The purpose of this study was to analyze the expressional characteristics of the machine aesthetics in the fashion design. First, this study was started from analyzing mechanical beauty represented on the early 20th century art style. Machine aesthetics has influenced on the art and fashion design from modern to now. Futurism was grounded in the complete renewal of human sensibility brought about by the great discoveries of science. Especially, Russia avant-garde was inspired by the Futurism, that is Rayonism, Constructivism, Suprematism. Kasimir Malevich moved on immediately to purely abstract paintings of which the first was a black square on a white canvas. He had begun the art he called 'Suprematism'. Malevich's geometry was funded on the straight line, the supremely elemental form which symbolized man's ascendancy over the chaos of nature. The square was the basic suprematist element and was a repudiation of the world of appearances, and of past art.
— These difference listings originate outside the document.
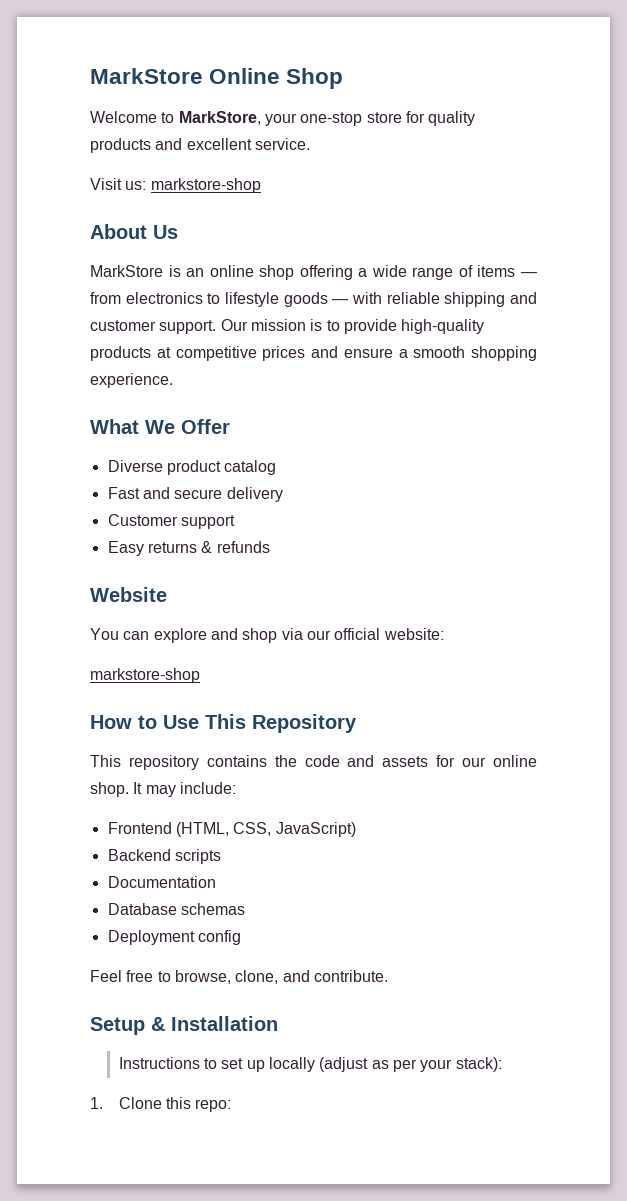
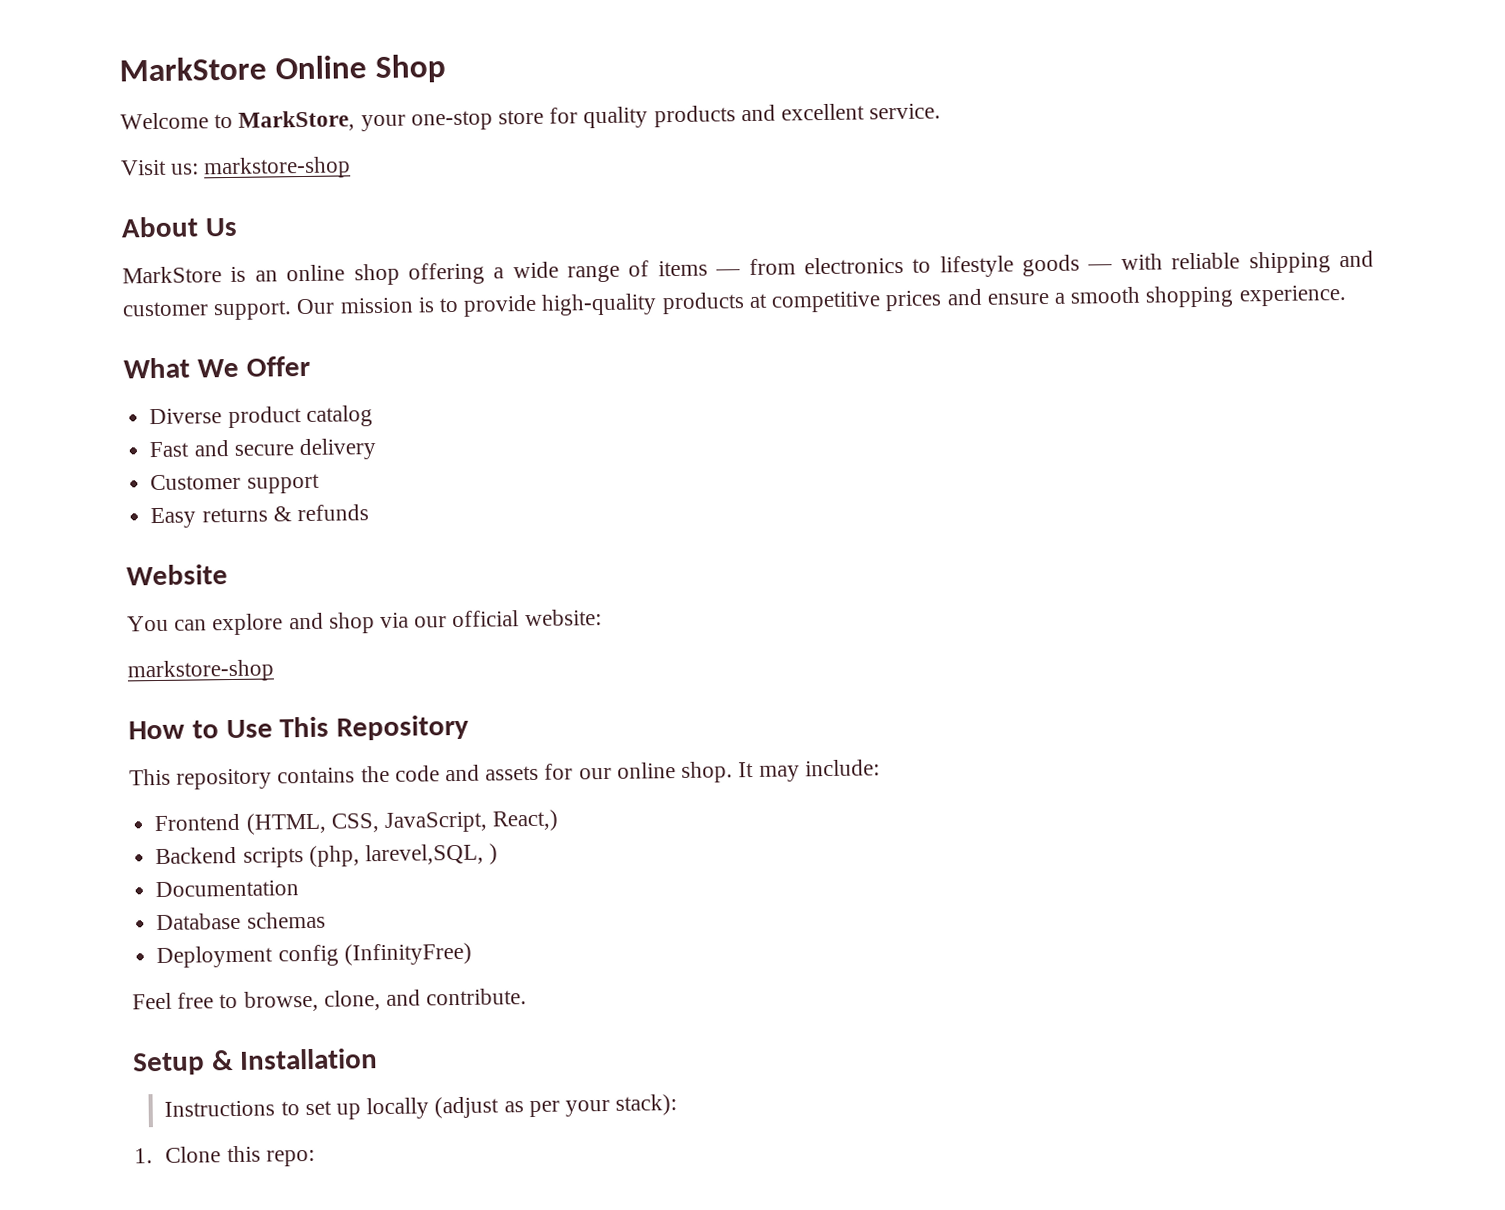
- Frontend (HTML, CSS, JavaScript)
+ Frontend (HTML, CSS, JavaScript, React,)
- Backend scripts
+ Backend scripts (php, larevel,SQL, )
- Deployment config
+ Deployment config (InfinityFree)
He repudiated any marriage of convenience between the artist and the engineer. Vladimir Tatlin made some of the most revolutionary works of modern art, these were the first works to be called 'construction'. Constructivists believed that the essential conditions of the machine and the consciousness of man inevitably create an aesthetic which would reflect their time. They eulogized simple shapes. That believed that buildings and objects should be freed from the ornamental excrescences and the accumulated barnacles of past art. Consequently, under the theoretical background, the result is as follows. First, The functional formativeness of machine aesthetics was expressed as a geometrical silhouette, construction line, non-ornamental construction, simple color in the 20th century design. Second, The mechanical formativeness of machine aesthetics was expressed as a construction of new material-iron, aluminium, plastic, glass-, geometrical form of material in he 20th century design. That is, machine beauty has more concerned with the expressional ideology of the art style and the formativeness of fashion design by silhouette, construction line, material, form.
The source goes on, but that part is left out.